FBS football operates outside the NCAA purview, which leaves the conferences to do their own thing—sometimes cooperatively, but often not. After pledging solidarity last spring, that commitment splintered and broke into five pieces, one for each power conference.

“One thing this season reminded us is that the leadership structure in college athletics at the highest level is fragmented and fragile,” says Smith of the Sports Business Journal. “The pandemic and the uncertainty around the start of college football further highlighted the need for someone to be in charge. When five people are in charge, no one is.

“Ultimately, they’re looking out for their own interests, and that’s how we wound up with this every-man-for-himself scenario where some conferences were playing, some weren’t playing, and then they were playing again. That period from August to October did not serve college football well.”

For the fans, this was a season of sacrifice as well. The vast majority of them never entered a stadium or tailgated outside of one. Nowhere near as many as usual gathered at sports bars or watch parties. The communal quality of college football all but disappeared, replaced by home viewing in semi-isolation.

Theoretically, that would have sent ratings soaring: take millions of fans out of the stadium and plunk them down in front of TV sets.
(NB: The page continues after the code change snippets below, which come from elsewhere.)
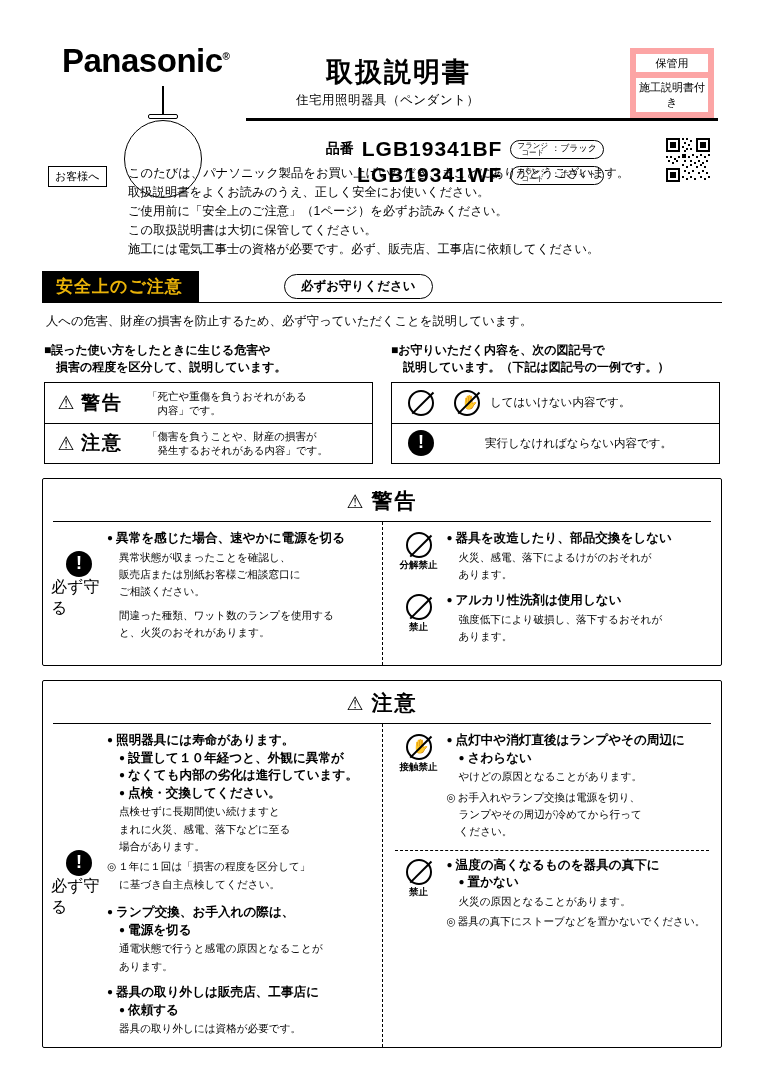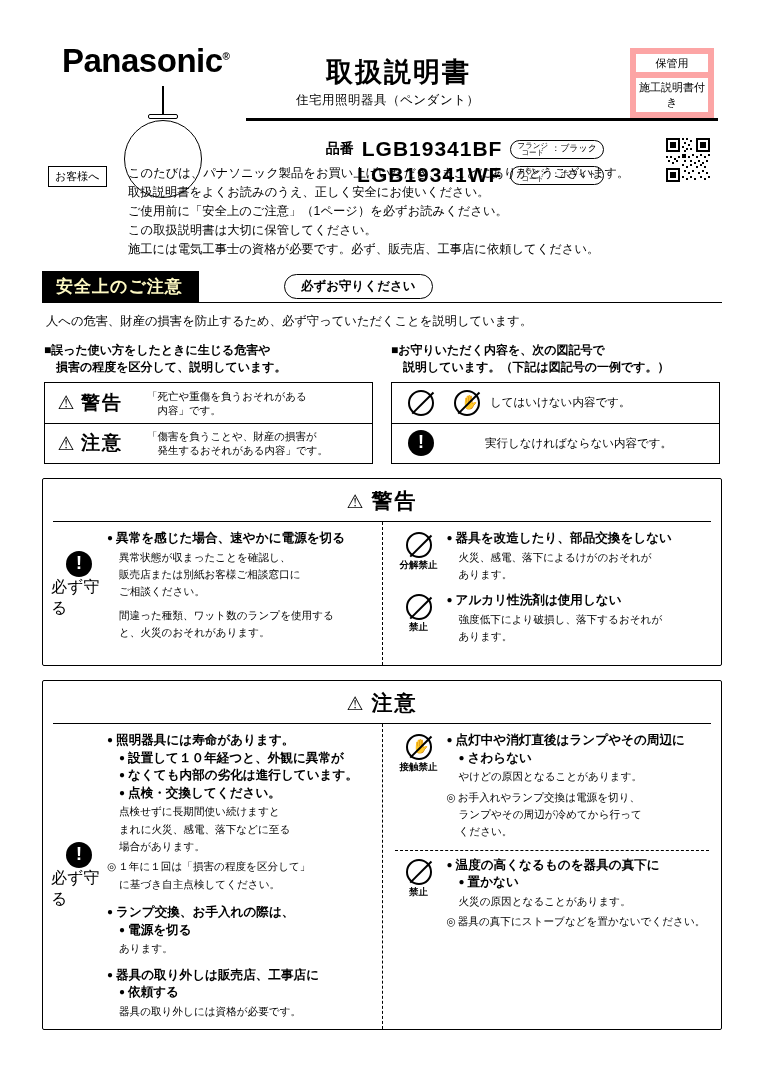--- a/index.html
+++ b/index.html
@@ -71,21 +71,21 @@
   .cust { position: relative; margin-top: 8px; padding-left: 0; }
   .cust-tag {
     display: inline-block; border: 1px solid #000; font-size: 11px;
     padding: 2px 6px; position: absolute; left: 20px; top: 2px; background: #fff;
   }
   .cust-lines { margin-left: 100px; font-size: 12.3px; line-height: 1.55; }
 
   
   .safety-head { position: relative; margin-top: 12px; height: 30px; }
   .safety-head .blk {
-    position: absolute; left: 14px; top: 0; background: #000; color: #fef9c3;
+    position: absolute; left: 14px; top: 0; background: #000; color: #eab308;
     font-size: 17px; font-weight: bold; padding: 4px 16px 4px 14px; letter-spacing: 1px;
   }
   .safety-head .must {
     position: absolute; left: 256px; top: 3px;
     border: 1.4px solid #000; border-radius: 13px;
     font-size: 12.5px; padding: 3px 16px; font-weight: bold;
   }
   .safety-head .underline { position: absolute; left: 14px; right: 14px; bottom: -2px; height: 1.5px; background:#000; }
 
   .safety-lead { margin: 12px 0 0 18px; font-size: 12.3px; }
@@ -410,20 +410,21 @@
               <div class="sub">点検せずに長期間使い続けますと</div>
               <div class="sub">まれに火災、感電、落下などに至る</div>
               <div class="sub">場合があります。</div>
               <div class="sub note" style="margin-top:5px;">１年に１回は「損害の程度を区分して」</div>
               <div class="sub">に基づき自主点検してください。</div>
             </div>
 
             <div class="body" style="margin-bottom:10px;">
               <div class="bullet">ランプ交換、お手入れの際は、</div>
               <div class="bullet" style="padding-left:12px;">電源を切る</div>
+              <div class="sub">通電状態で行うと感電の原因となることが</div>
               <div class="sub">あります。</div>
             </div>
 
             <div class="body">
               <div class="bullet">器具の取り外しは販売店、工事店に</div>
               <div class="bullet" style="padding-left:12px;">依頼する</div>
               <div class="sub">器具の取り外しには資格が必要です。</div>
             </div>
 
           </div>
The year-over-year regular-season ratings are almost impossible to divine, given how different this season played out—games in some slots were 100% (or more) higher or lower than 2019. But the playoff semifinal ratings were down by a small amount. That’s despite the ideal setup: marquee matchups of Alabama against Notre Dame and Ohio State against Clemson, and the games slotted at 4 p.m. and 8 p.m. ET on New Year’s Day.

Of course, ratings have been down in almost every area of televised sports. There is no easy answer for why, just a lot of theories. As far as college football, the fans might have been like many of the players themselves—increasingly weary from all the disruptions, disoriented by the unnatural rhythm of the season, unable to latch on to their teams like normal.

In a sport steeped in tradition and spiced by pageantry, all of that was disposable in 2020. The rituals were all gone. The accompanying noise extinguished. There were games, but not many events.

“Showing up and playing in a mostly empty stadium,” says Stricklin, identifying the biggest departure from football as he’s known it. “It’s kind of a first-world problem. There are multiple times you say ‘Man, this is weird.’

“But the worst day in 2020 by far was having to tell our athletes last March that their season was over and there wasn’t going to be an NCAA [basketball] tournament. The opportunity to give our student-athletes the ability to compete, that’s definitely worth it.”